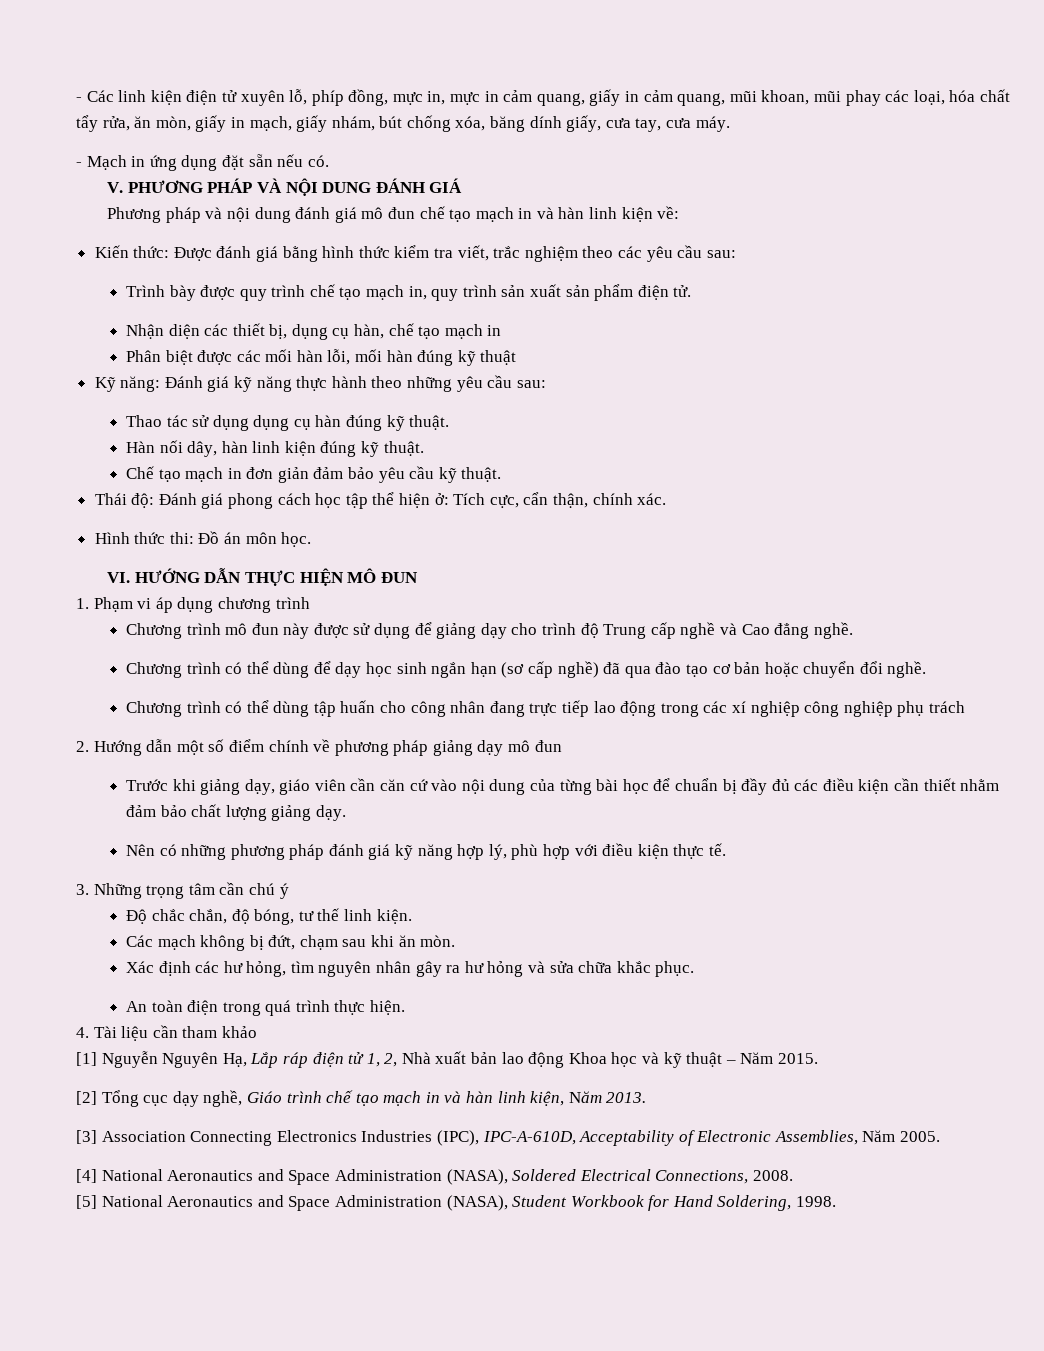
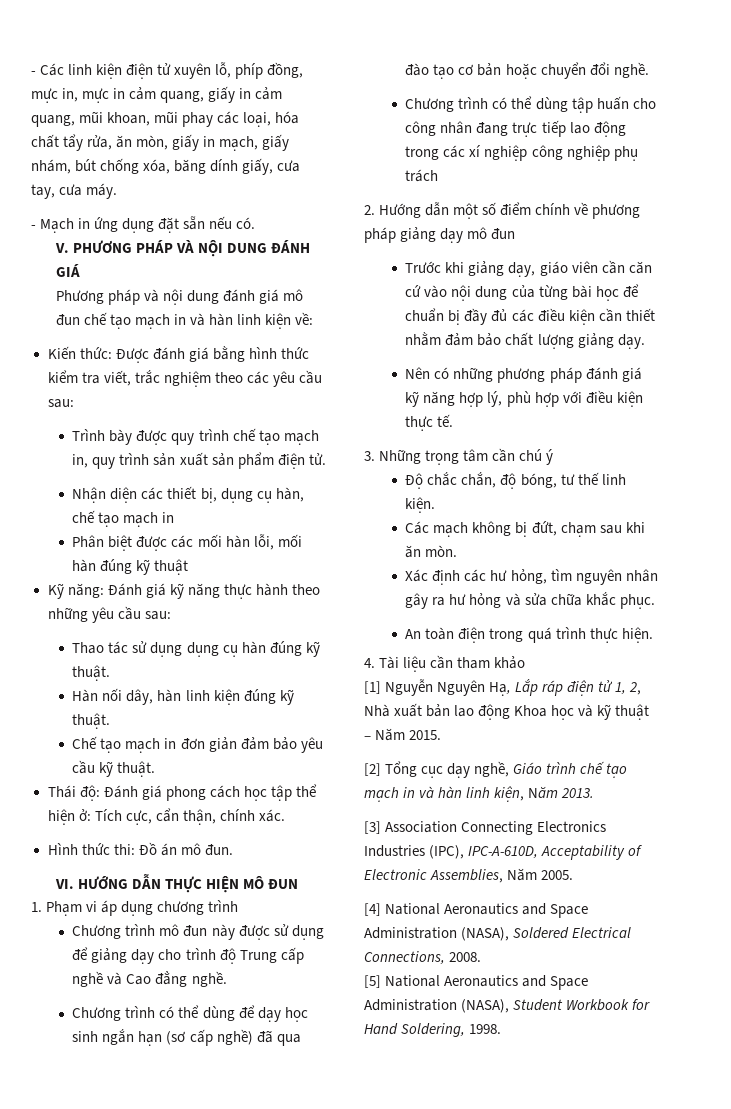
- Hình thức thi: Đồ án môn học.
+ Hình thức thi: Đồ án mô đun.

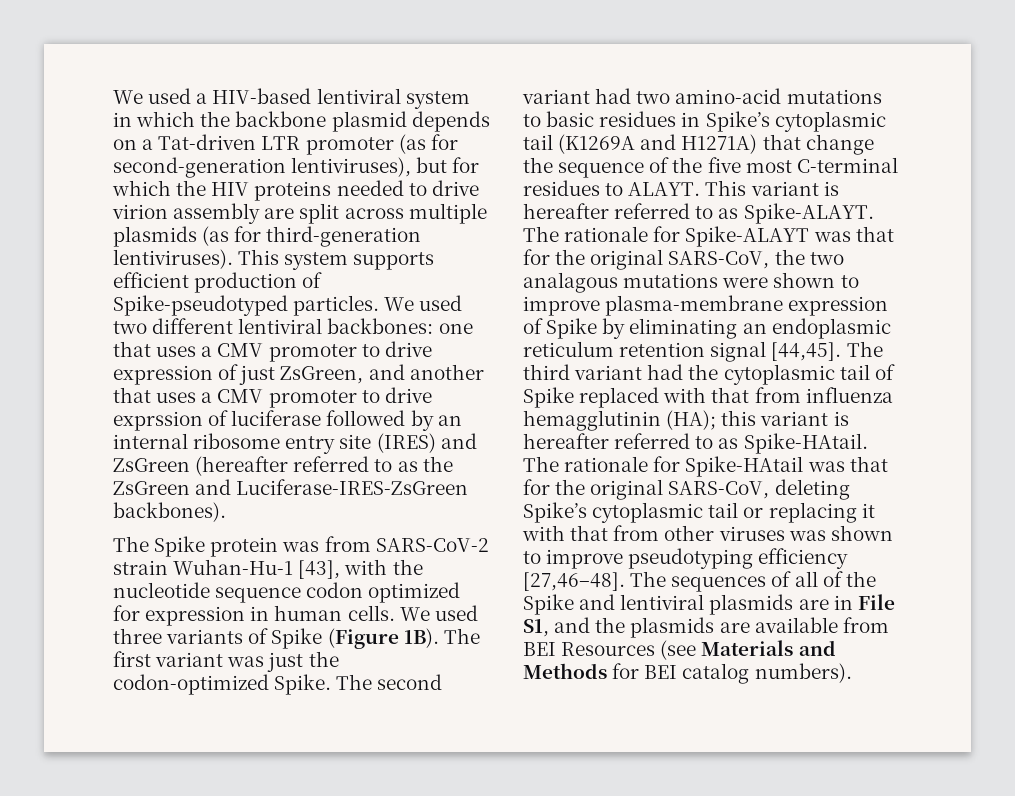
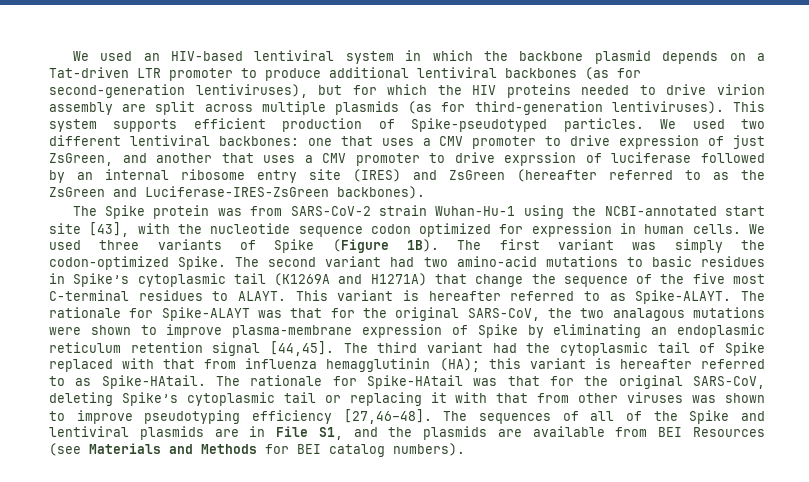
- We used a HIV-based lentiviral system in which the backbone plasmid depends on a Tat-driven LTR promoter (as for second-generation lentiviruses), but for which the HIV proteins needed to drive virion assembly are split across multiple plasmids (as for third-generation lentiviruses).
+ We used an HIV-based lentiviral system in which the backbone plasmid depends on a Tat-driven LTR promoter to produce additional lentiviral backbones (as for second-generation lentiviruses), but for which the HIV proteins needed to drive virion assembly are split across multiple plasmids (as for third-generation lentiviruses).
- The Spike protein was from SARS-CoV-2 strain Wuhan-Hu-1 [43], with the nucleotide sequence codon optimized for expression in human cells.
+ The Spike protein was from SARS-CoV-2 strain Wuhan-Hu-1 using the NCBI-annotated start site [43], with the nucleotide sequence codon optimized for expression in human cells.
- The first variant was just the codon-optimized Spike.
+ The first variant was simply the codon-optimized Spike.

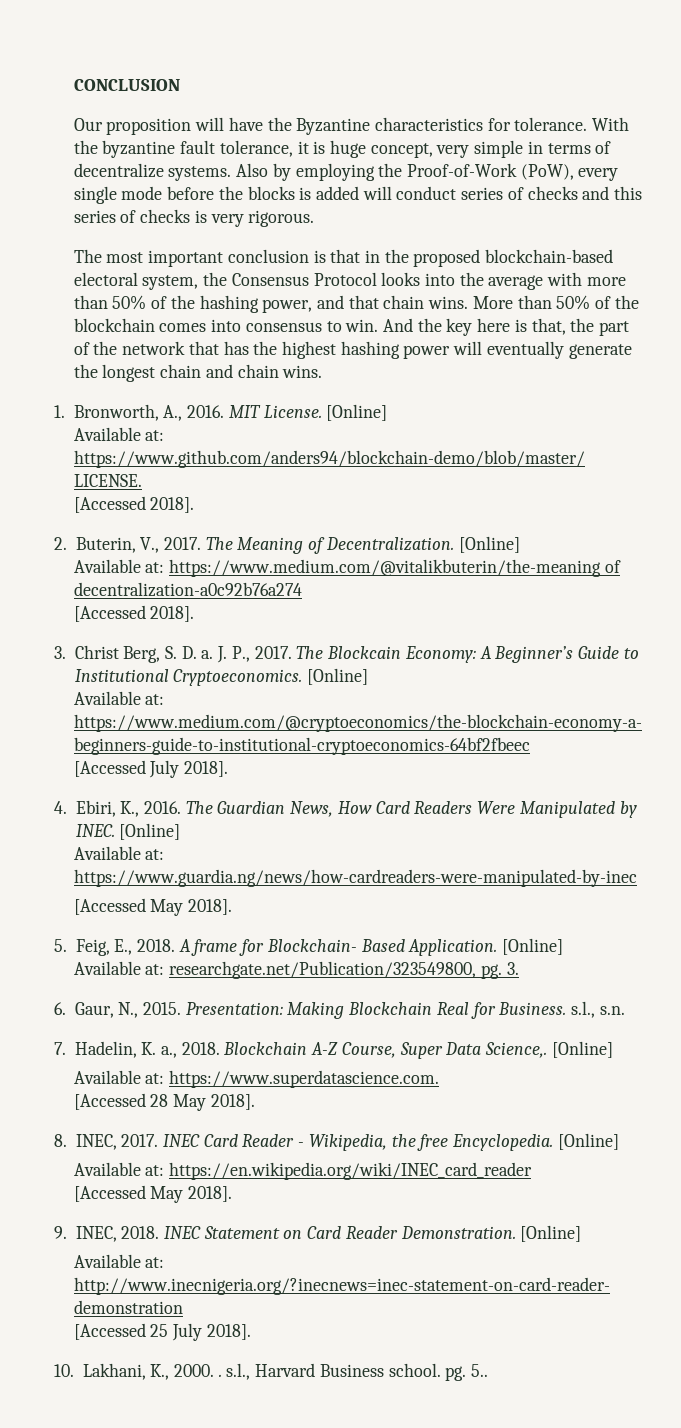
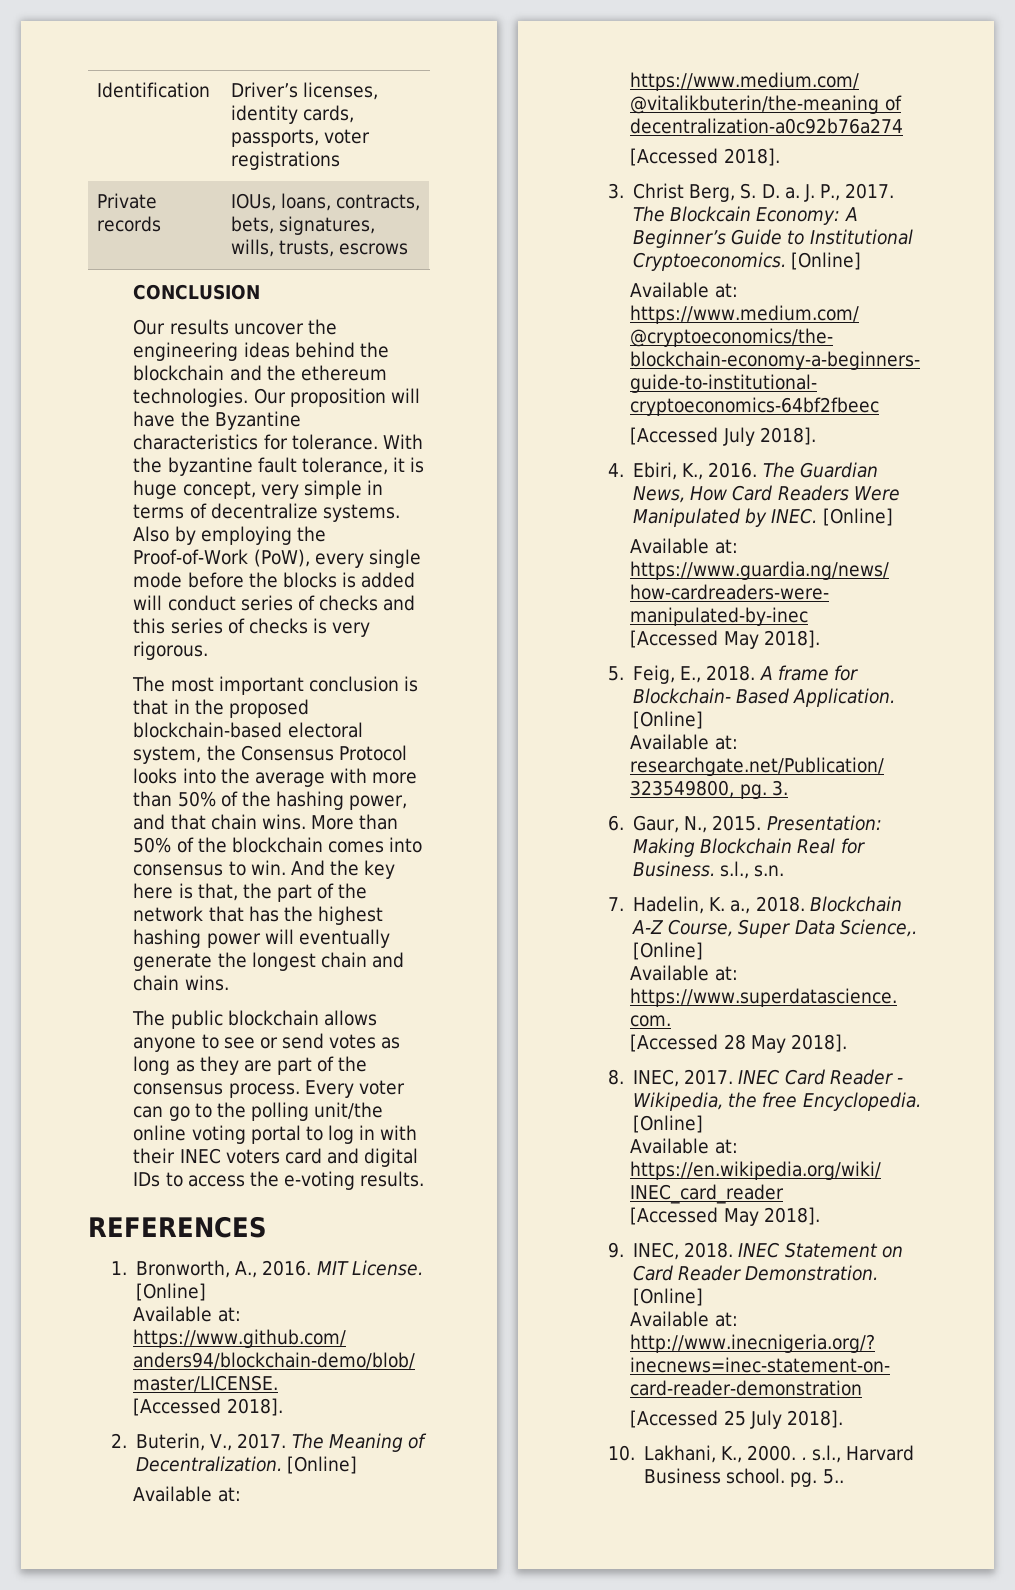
+ Identification | Driver’s licenses, identity cards, passports, voter registrations
+ Private records | IOUs, loans, contracts, bets, signatures, wills, trusts, escrows
  CONCLUSION
- Our proposition will have the Byzantine characteristics for tolerance.
+ Our results uncover the engineering ideas behind the blockchain and the ethereum technologies. Our proposition will have the Byzantine characteristics for tolerance.
+ The public blockchain allows anyone to see or send votes as long as they are part of the consensus process. Every voter can go to the polling unit/the online voting portal to log in with their INEC voters card and digital IDs to access the e-voting results.
+ REFERENCES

## What the exercise asks
Return the line that contains "Our results uncover", along with every line after it in the data above, exactly and with nothing else.

## Task response
+ Our results uncover the engineering ideas behind the blockchain and the ethereum technologies. Our proposition will have the Byzantine characteristics for tolerance.
+ The public blockchain allows anyone to see or send votes as long as they are part of the consensus process. Every voter can go to the polling unit/the online voting portal to log in with their INEC voters card and digital IDs to access the e-voting results.
+ REFERENCES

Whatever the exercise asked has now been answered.